Very religious people are much more likely than their non-religious neighbors to believe the child welfare system can be an emblem of government overreach – by a 51% to 30% margin. And yet, they are much more likely to be willing to serve children and families within the child welfare system. As noted above, the most religious are significantly more likely than the minimally religious to be familiar with the child welfare system (59% compared to just 41%) reflecting, at least in part, their strong, personal commitment.

To some, these stances may appear contradictory. But for people of deep faith, they reflect a commitment to both realism and hope. Religious people may be highly skeptical of the government’s capacity to repair the deepest human needs or to fix society on its own, but they hold great confidence in communities, and the power of faith, hope, and love to transform lives.

This pairing of seemingly opposite convictions appears in other areas of the polling, too. For example, religious people – like the large majority of all Americans – believe that child abuse and neglect cannot be understood as merely “a product of unfortunate circumstances” alone. Whatever troubles parents may face, Americans believe mothers and fathers still bear some responsibility when their children are harmed through abuse or substantive neglect. The least religious Americans believe this by a 59% to 26% margin, and the highly religious affirm it even more robustly, at 67%.*

Highly religious individuals are also the most likely to express great hope for parents who the system has identified as neglectful or abusive, with 75% believing that “parents who’ve been neglectful can provide safe and nurturing care when provided needed supports.” Perhaps even more noteworthy, 56% of the moderately and highly religious say the same of parents who’ve abused their children, 10 points higher than the minimally religious.

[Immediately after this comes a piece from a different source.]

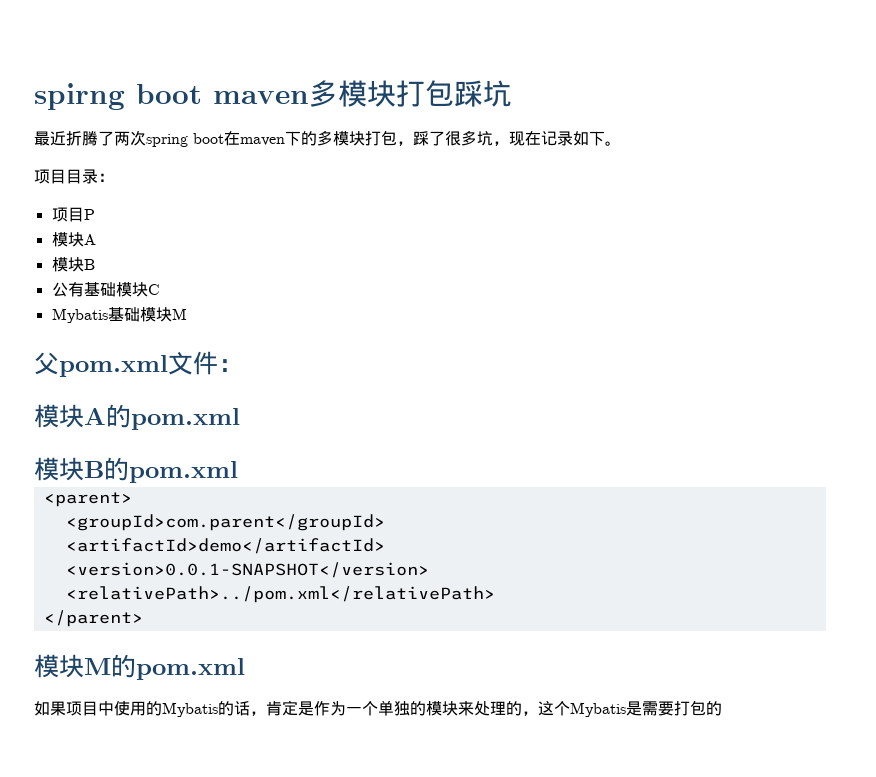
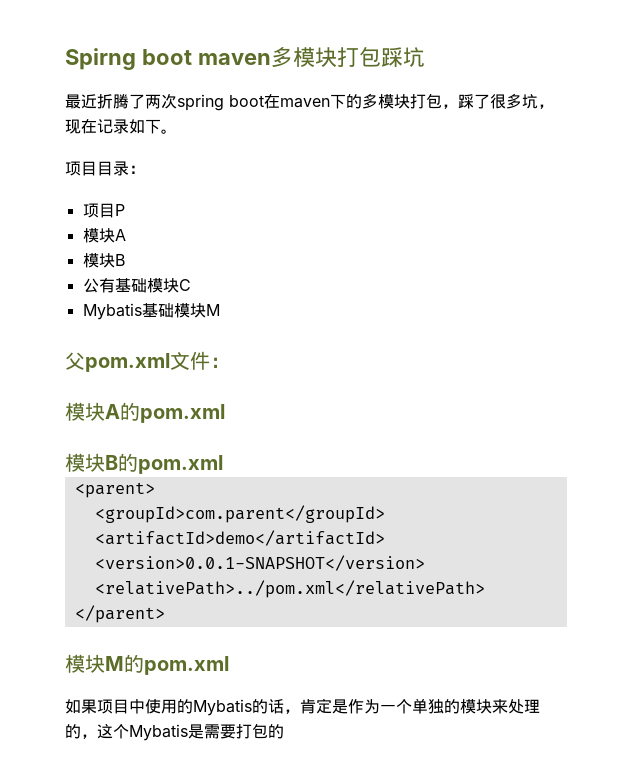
[34,83,125,110] spirng -> [65,48,136,70] Spirng

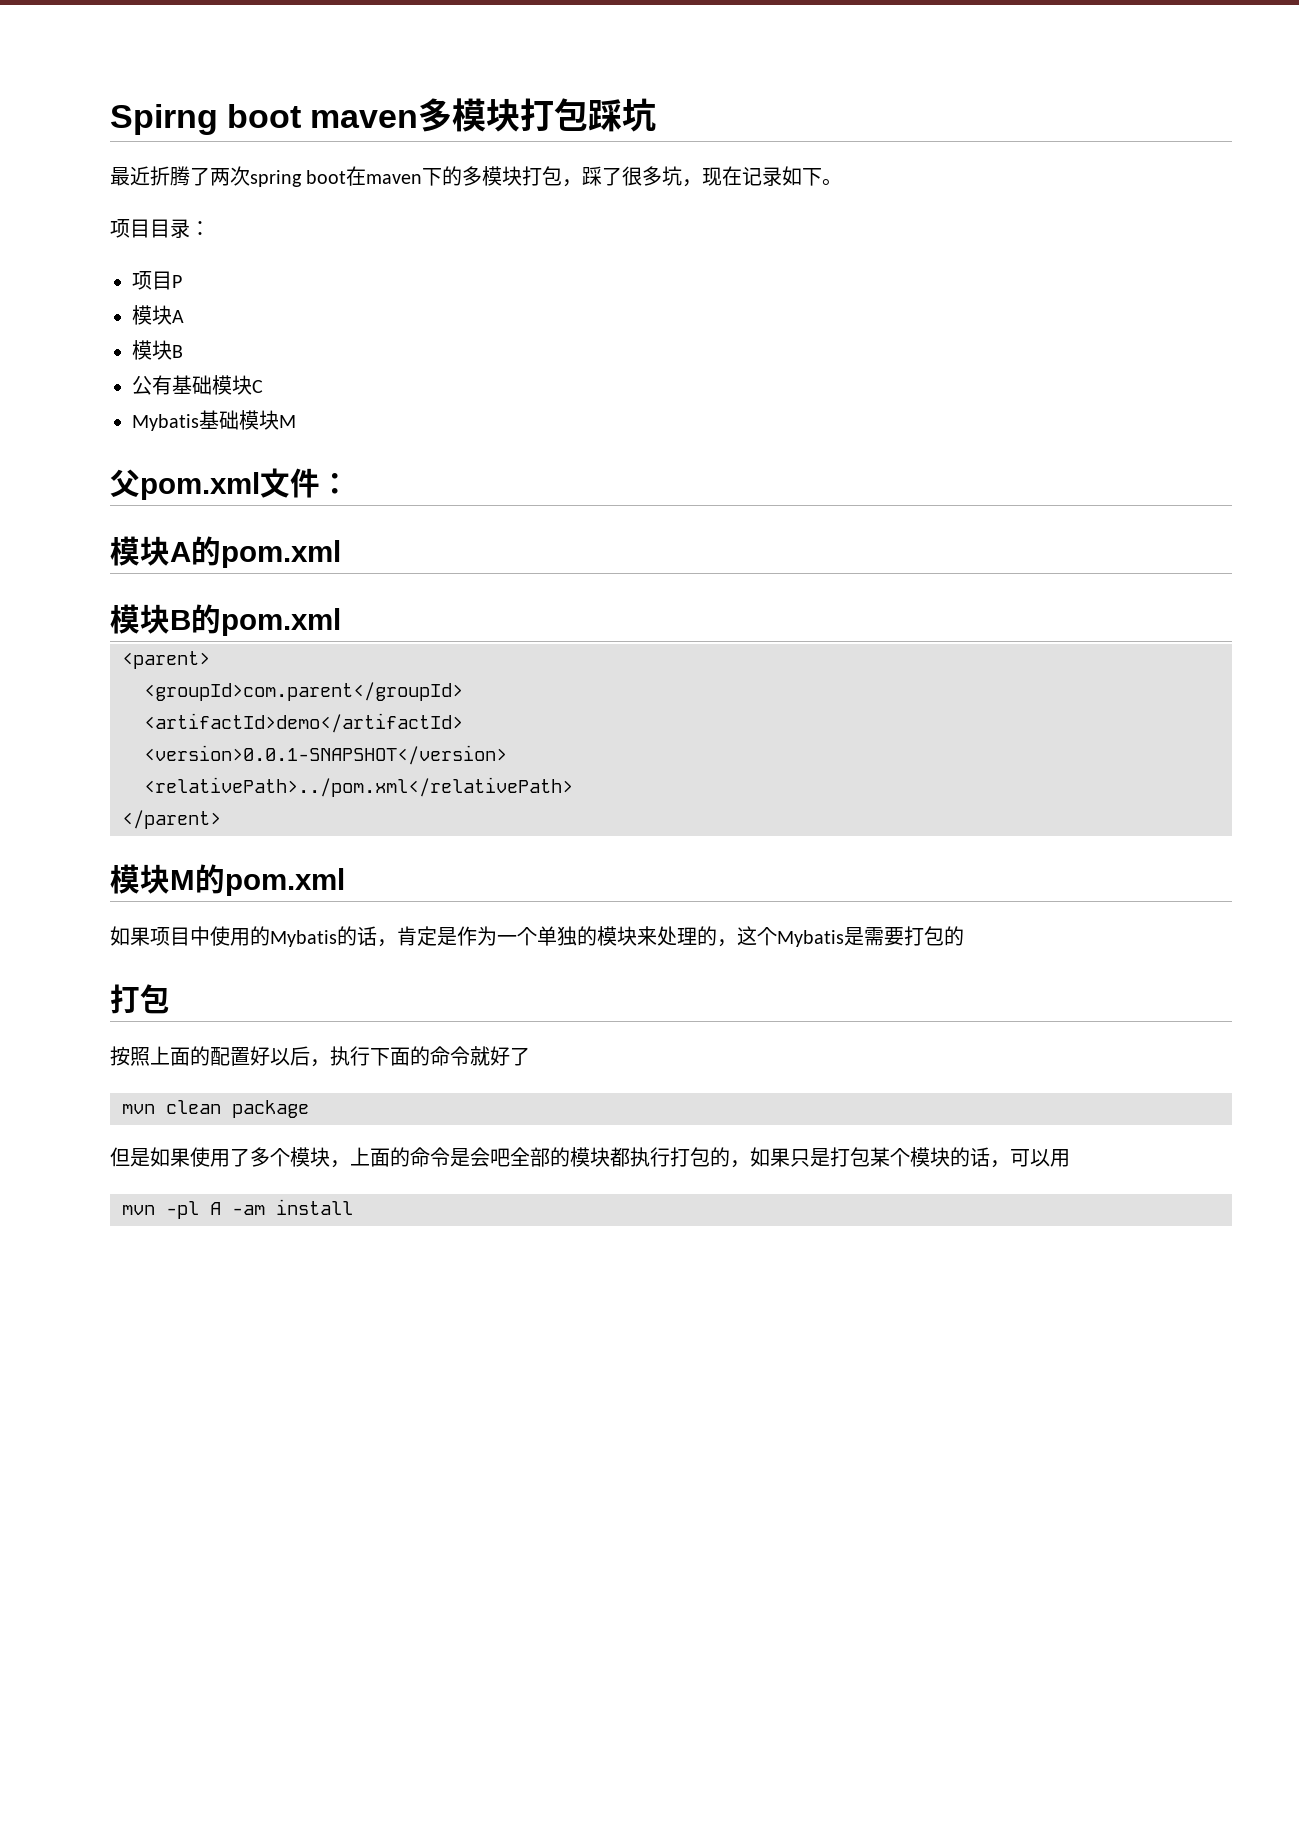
(284, 731) none -> [110,984,170,1014] [110,1046,530,1067] [122,1100,309,1118] [110,1147,1070,1168] [122,1199,353,1219] // 打包 // 按照上面的配置好以后，执行下面的命令就好了 // mvn clean package // 但是如果使用了多个模块，上面的命令是会吧全部的模块都执行打包的，如果只是打包某个模块的话，可以用 // mvn -pl A -am install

Those very religious are the most likely to be wary of having child welfare agencies rely upon the relatives of parents who have been found to abuse or neglect their child (54%), but they are also most supportive of placing a child with extended relatives before placing them in foster care (93%). They also believe in providing support for relatives when they care for children, reflecting a strong commitment to family in the abiding hope that any situation can be redeemed.

For some, these data points may seem to be antithetical. But for the religiously devout, they reflect a healthy tension between two values that appear opposed yet hold deep importance.

An Essential Ingredient

These values held by people of religion and faith are an essential ingredient to child welfare in America. Including their valuable perspectives in discussions around child welfare will help create more effective, bipartisan policy-making and ultimately a system that better serves children and families.

Note: Jedd Medefind is president of the Christian Alliance for Orphans and an advisor to BPC’s Child Welfare Initiative, and Natalie Bergstrasser is the Prevention Initiative Director at Foster America.

*Responses to this question seemed to suggest that Americans believe that parents who abused or neglected their children did so to intentionally bring harm. But a closer look suggests that respondents were merely contrasting the term “intentional” (as in, a choice in which a parent plays a role and is not merely the puppet of irresistible forces) with the idea that such actions are caused entirely by “unfortunate circumstances” and thus “not the parents’ fault.” This latter proposition was rejected by the religious and non-religious alike by margins of more than 2 to 1.